Autonegotiation is the procedure by which two connected devices choose common transmission parameters, e.g. speed and duplex mode. Autonegotiation was initially an optional feature, first introduced with 100BASE-TX, while it is also backward compatible with 10BASE-T. Autonegotiation is mandatory for 1000BASE-T and faster.
A switching loop or bridge loop occurs in computer networks when there is more than one Layer 2 (OSI model) path between two endpoints (e.g. multiple connections between two network switches or two ports on the same switch connected to each other). The loop creates broadcast storms as broadcasts and multicasts are forwarded by switches out every port, the switch or switches will repeatedly rebroadcast the broadcast messages flooding the network. Since the Layer 2 header does not support a time to live (TTL) value, if a frame is sent into a looped topology, it can loop forever.

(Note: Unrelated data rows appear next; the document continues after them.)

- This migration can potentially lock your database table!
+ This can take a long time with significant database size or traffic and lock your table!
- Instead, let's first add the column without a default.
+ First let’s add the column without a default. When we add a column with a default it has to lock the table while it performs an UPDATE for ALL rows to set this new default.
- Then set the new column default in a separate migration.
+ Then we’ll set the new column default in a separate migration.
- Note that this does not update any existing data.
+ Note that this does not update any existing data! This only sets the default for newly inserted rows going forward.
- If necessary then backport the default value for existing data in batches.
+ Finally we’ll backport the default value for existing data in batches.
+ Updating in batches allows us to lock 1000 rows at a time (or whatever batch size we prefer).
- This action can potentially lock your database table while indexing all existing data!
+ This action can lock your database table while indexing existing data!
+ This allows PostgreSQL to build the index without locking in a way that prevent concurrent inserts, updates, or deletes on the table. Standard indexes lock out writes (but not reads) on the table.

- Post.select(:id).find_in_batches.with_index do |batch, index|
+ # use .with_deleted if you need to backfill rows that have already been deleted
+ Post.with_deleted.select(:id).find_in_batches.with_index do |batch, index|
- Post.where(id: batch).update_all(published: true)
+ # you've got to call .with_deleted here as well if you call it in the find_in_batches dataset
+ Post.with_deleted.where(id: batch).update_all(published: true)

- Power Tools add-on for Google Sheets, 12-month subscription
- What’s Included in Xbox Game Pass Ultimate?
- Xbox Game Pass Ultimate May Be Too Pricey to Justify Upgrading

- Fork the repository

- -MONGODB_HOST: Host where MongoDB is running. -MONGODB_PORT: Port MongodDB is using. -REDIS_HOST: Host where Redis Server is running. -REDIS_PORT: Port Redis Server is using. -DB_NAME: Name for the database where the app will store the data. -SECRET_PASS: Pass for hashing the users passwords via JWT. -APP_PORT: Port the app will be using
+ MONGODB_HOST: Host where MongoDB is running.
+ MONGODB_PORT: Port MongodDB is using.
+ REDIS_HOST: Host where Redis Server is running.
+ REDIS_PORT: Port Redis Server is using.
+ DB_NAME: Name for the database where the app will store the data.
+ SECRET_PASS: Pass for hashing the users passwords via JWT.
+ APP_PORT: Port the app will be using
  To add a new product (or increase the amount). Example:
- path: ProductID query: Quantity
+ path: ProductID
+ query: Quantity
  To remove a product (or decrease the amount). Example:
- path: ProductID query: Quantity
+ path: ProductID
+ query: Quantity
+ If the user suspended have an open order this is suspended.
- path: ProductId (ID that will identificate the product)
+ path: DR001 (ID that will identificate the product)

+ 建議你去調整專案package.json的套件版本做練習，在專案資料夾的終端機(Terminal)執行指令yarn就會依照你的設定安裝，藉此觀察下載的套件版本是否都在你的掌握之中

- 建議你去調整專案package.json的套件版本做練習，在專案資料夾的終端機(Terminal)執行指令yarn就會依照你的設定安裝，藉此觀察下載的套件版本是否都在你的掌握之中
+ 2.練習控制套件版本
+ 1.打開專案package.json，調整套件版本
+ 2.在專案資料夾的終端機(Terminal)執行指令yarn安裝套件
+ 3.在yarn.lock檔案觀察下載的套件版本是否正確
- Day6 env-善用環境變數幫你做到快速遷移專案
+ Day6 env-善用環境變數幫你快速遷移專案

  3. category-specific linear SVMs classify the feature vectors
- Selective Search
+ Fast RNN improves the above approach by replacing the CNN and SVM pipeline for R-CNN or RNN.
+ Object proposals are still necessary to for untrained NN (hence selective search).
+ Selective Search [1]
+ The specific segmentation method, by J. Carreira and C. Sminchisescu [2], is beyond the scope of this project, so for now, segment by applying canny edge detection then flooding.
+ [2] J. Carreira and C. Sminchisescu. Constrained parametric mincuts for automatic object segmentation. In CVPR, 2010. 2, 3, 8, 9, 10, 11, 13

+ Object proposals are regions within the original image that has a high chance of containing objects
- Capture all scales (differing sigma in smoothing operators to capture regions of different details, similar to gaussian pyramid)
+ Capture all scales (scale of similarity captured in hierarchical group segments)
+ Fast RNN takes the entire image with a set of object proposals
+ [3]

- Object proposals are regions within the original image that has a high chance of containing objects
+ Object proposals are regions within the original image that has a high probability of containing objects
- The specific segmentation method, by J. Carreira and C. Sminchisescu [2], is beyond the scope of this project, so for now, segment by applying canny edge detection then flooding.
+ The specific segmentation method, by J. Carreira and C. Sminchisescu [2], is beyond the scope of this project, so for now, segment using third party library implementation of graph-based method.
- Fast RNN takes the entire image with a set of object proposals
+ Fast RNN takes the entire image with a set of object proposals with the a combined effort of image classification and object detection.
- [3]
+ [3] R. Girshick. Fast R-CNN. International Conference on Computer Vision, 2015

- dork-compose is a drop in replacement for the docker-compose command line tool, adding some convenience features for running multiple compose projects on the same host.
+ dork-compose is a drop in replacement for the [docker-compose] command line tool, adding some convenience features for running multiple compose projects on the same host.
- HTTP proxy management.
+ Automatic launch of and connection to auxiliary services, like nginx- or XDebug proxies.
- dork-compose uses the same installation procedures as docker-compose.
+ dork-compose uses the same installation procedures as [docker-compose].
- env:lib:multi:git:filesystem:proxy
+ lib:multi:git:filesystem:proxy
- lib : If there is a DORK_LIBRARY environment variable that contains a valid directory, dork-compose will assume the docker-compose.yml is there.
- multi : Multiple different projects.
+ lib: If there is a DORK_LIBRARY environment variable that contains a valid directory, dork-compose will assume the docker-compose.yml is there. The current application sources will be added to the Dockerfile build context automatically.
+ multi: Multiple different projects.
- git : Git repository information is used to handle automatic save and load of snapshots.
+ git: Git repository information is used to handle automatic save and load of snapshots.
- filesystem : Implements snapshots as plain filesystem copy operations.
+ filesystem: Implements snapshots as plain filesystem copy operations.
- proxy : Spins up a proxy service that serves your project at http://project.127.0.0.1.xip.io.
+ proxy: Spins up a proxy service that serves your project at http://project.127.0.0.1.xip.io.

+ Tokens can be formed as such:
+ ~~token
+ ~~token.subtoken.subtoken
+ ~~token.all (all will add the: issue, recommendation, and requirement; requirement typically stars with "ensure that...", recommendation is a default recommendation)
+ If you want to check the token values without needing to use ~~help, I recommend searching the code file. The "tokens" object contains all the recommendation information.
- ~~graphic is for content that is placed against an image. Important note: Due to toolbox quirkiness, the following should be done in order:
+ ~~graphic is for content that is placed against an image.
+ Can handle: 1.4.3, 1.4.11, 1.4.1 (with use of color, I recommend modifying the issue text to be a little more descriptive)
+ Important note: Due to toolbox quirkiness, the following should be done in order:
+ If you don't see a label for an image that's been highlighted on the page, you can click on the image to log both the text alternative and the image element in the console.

A physical topology that contains switching or bridge loops is attractive for redundancy reasons, yet a switched network must not have loops. The solution is to allow physical loops, but create a loop-free logical topology using the shortest path bridging (SPB) protocol or the older spanning tree protocols (STP) on the network switches.
A node that is sending longer than the maximum transmission window for an Ethernet packet is considered to be jabbering. Depending on the physical topology, jabber detection and remedy differ somewhat.
How does an Ethernet switch know where to send the data?
The switch uses the MAC address to identify which device's outgoing packets are being sent, and where to deliver incoming packets. The MAC address identifies the physical device and doesn't change, while the network layer (Layer 3) IP address, can be assigned dynamically to a device and change over time.
How does an Ethernet switch forward frames?
To forward the frame, the switch examines the destination MAC address and compares it to addresses found in the MAC address table. If the address is in the table, the frame is forwarded out the port associated with the MAC address in the table.
How does an Ethernet frame work?
Ethernet frame starts with Preamble and SFD, both works at the physical layer. Ethernet header contains both Source and Destination MAC address, after which the payload of the frame is present. The last field is CRC which is used to detect the error.
How does a switch determine where to send a frame on the network?
The switch learns the mac and port pairs in the process called MAC learning: When a frame first arrives at the switch port, the switch checks the source MAC address within the frame and stores it next to the port number on which it was received.